Око за око… Иэна разбирает смех. Забавно, что именно его настигло библейское правосудие. Но удивляться нечему: он хотел использовать в своих интересах частную жизнь Мэрайи, а теперь она точно так же поступит с ним. Ухватившись за края своего стула, он готовится к Страшному суду.
Что случилось в Канзасе?
Малкольм Мец стоит прямо передо мной. Со своего места справа от него Джоан отчаянно пытается привлечь мое внимание, чтобы я не наговорила глупостей. Я знаю, что она подает мне знаки, но вижу только Иэна, сидящего в глубине зала.
Я думаю о докторе Фицджеральде и его показаниях. О том, как Джоан вошла в свою контору, а там Иэн, готовый сыграть роль ее помощника. О том, какое у него было лицо, когда свидетельское место занял Макманус и когда включили эту жуткую видеокассету. Да, он не совершенство. Но разве я совершенна?
Я смотрю на Иэна, спрашивая себя, читает ли он мои мысли. Потом поворачиваюсь к Малкольму Мецу:
– Абсолютно ничего.
Эта сука врет! По лицу видно. Мец готов поставить сбережения всей своей жизни на то, что там, в Канзас-Сити, Иэн Флетчер так или иначе выяснил: все эти чудеса – чушь собачья, а Верины видения и кровоточащие раны – дело рук ее матери. Флетчер молчит, потому что не хочет раньше времени раскрывать свою сенсацию, а Мэрайя – потому что не хочет себя дискредитировать. Как быть? Опять обвинить ее во лжи? Или есть другой путь? Выдержав паузу, чтобы собраться с мыслями, Мец спрашивает:
– Вы любите свою дочь?
– Да.
– И вы все ради нее сделаете?
– Да.
– Даже жизнью пожертвуете?
Мец не сомневается: сейчас она представляет себе Веру, маленькую и жалкую, на больничной койке.
– Да.
– А опеку вы отдать готовы?
– П-простите, что? – запинается Мэрайя.
– Я спрашиваю вас, миссис Уайт, отпустите ли вы Веру, если эксперты докажут вам, что с отцом ей будет лучше?
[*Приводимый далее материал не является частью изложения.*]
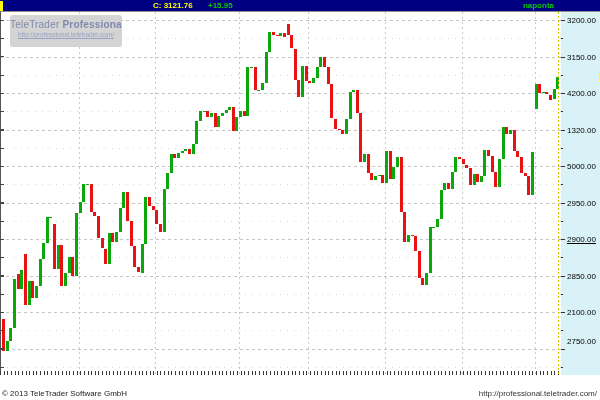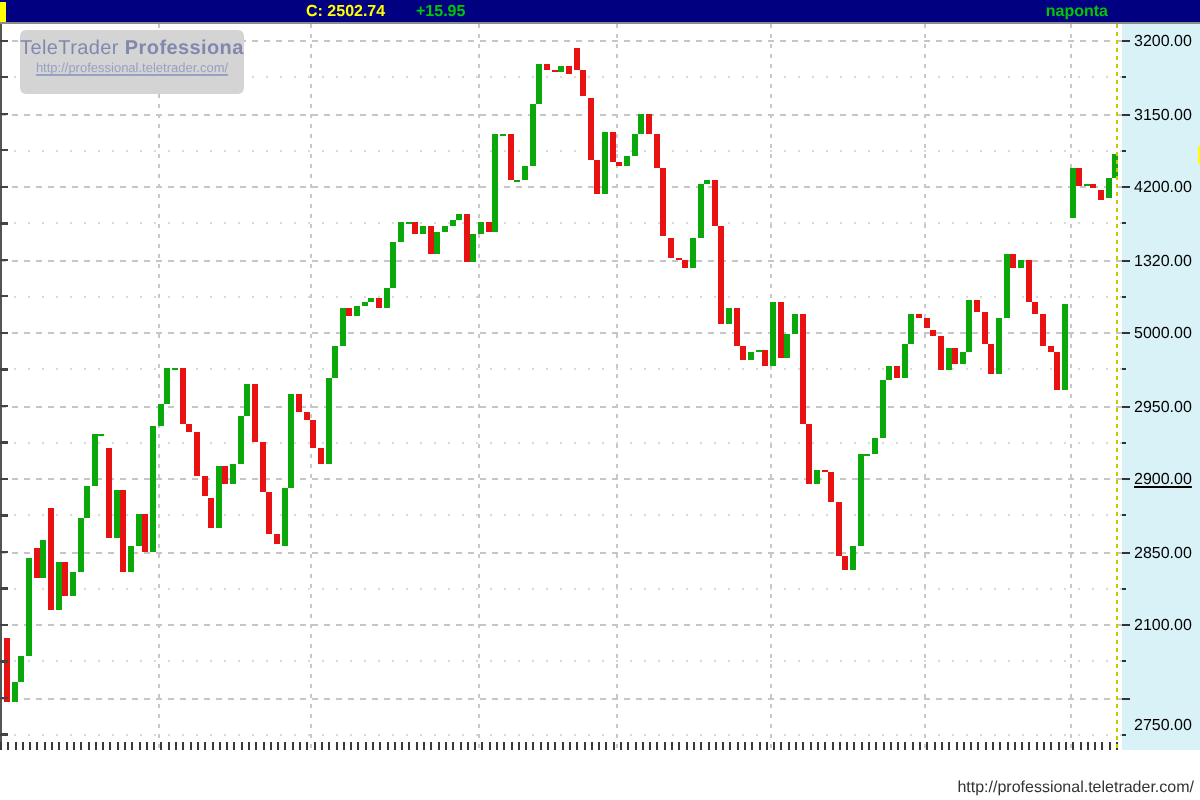"C: 2502.74" span.tb-text { text: 2502.74 -> 3121.76 }
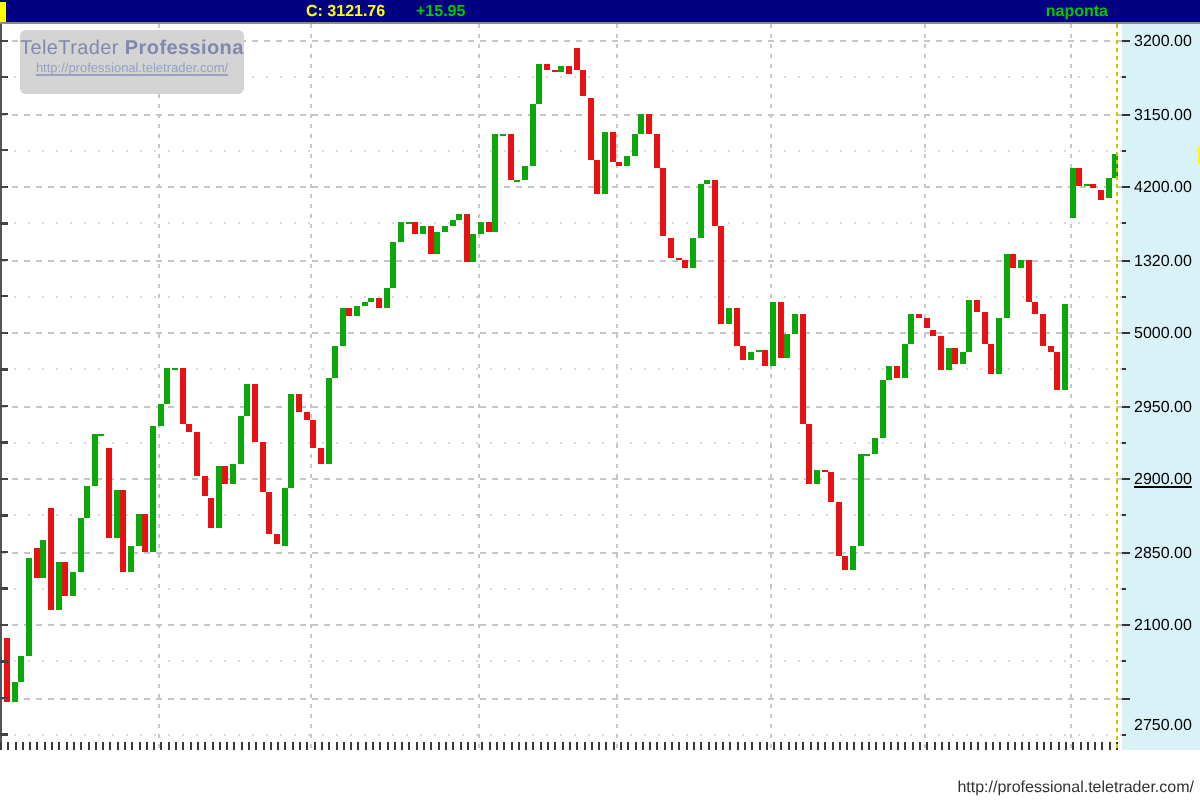"2750.00" div.ylab { top: 346px -> 325px }
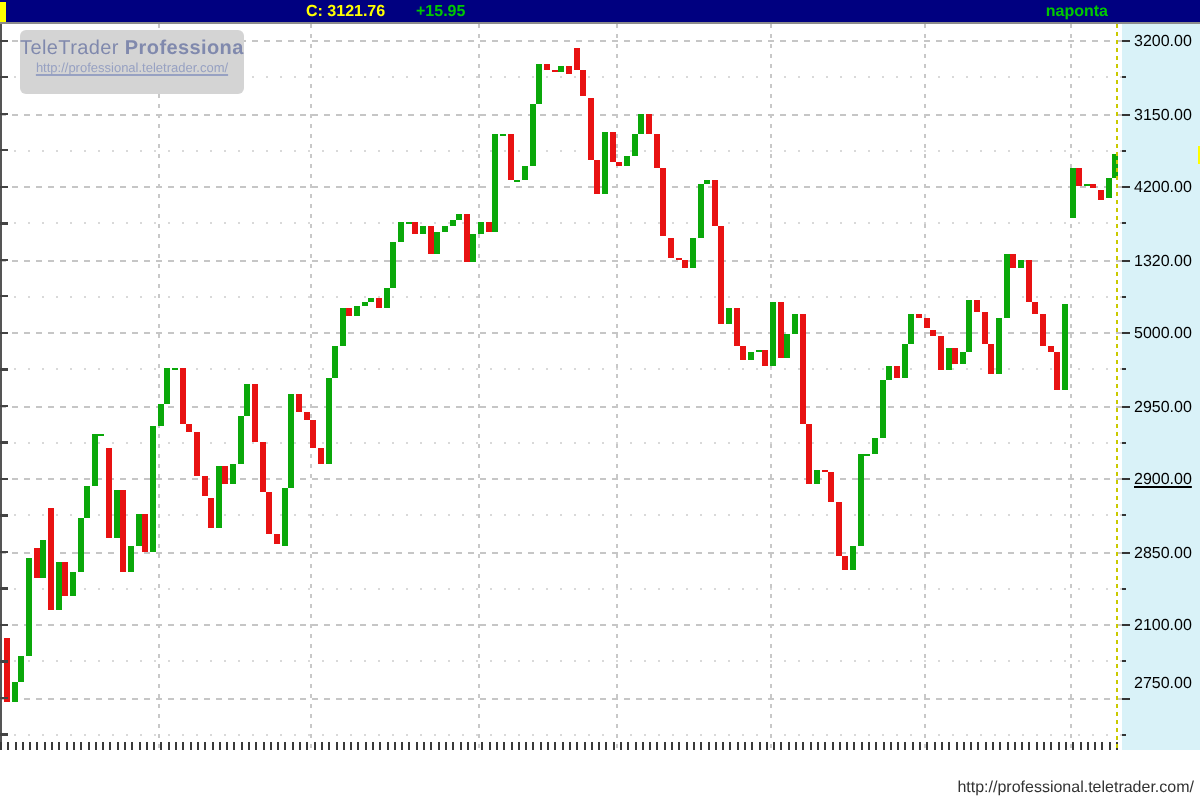"© 2013 TeleTrader Software GmbH" span.f-copy { html: none -> <span>© 2013 TeleTrader Software GmbH</span> }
Мэрайя хмурится, смотрит на Колина, а потом снова поворачивается к его адвокату:
– Да.
– У меня все.
Разъяренная Джоан требует, чтобы ей опять предоставили право допроса ответчицы.
– Мэрайя, – начинает она, – для начала давайте разберемся с этой видеокассетой. Расскажите нам, пожалуйста, о событиях, предшествовавших эмоциональному всплеску, который мы видели.
– Иэн Флетчер поклялся, что не будет использовать Веру в своей передаче. Только при этом условии я разрешила ему снимать кардиологическое обследование мамы. Но стоило мне отвернуться, оператор тут же направил камеру на мою дочь. Я вскочила, чтобы ее заслонить.
– О чем вы в тот момент подумали?
– О том, что не позволю ему снимать Веру. Внимания средств массовой информации ей и так хватало с избытком. Она ведь маленькая девочка. Я пыталась обеспечить ей возможность жить сообразно ее возрасту.
– В тот момент вы были эмоционально неустойчивы?
– Наоборот. Я была устойчива как скала. Я полностью сфокусировалась на Вериной безопасности.
– Спасибо, – говорит Джоан. – Теперь вернемся к последнему вопросу мистера Меца. Если осуществится его сценарий, Вера будет помещена в новую среду. Ей придется жить с женщиной, которую она однажды застала со своим отцом в весьма щекотливой ситуации. Вскоре у этой женщины родится ребенок. Вера покинет знакомые стены, а вслед за ней с вашего газона на другой конец города переместится, вероятно, толпа ее фанатов. Я правильно обрисовала перспективу?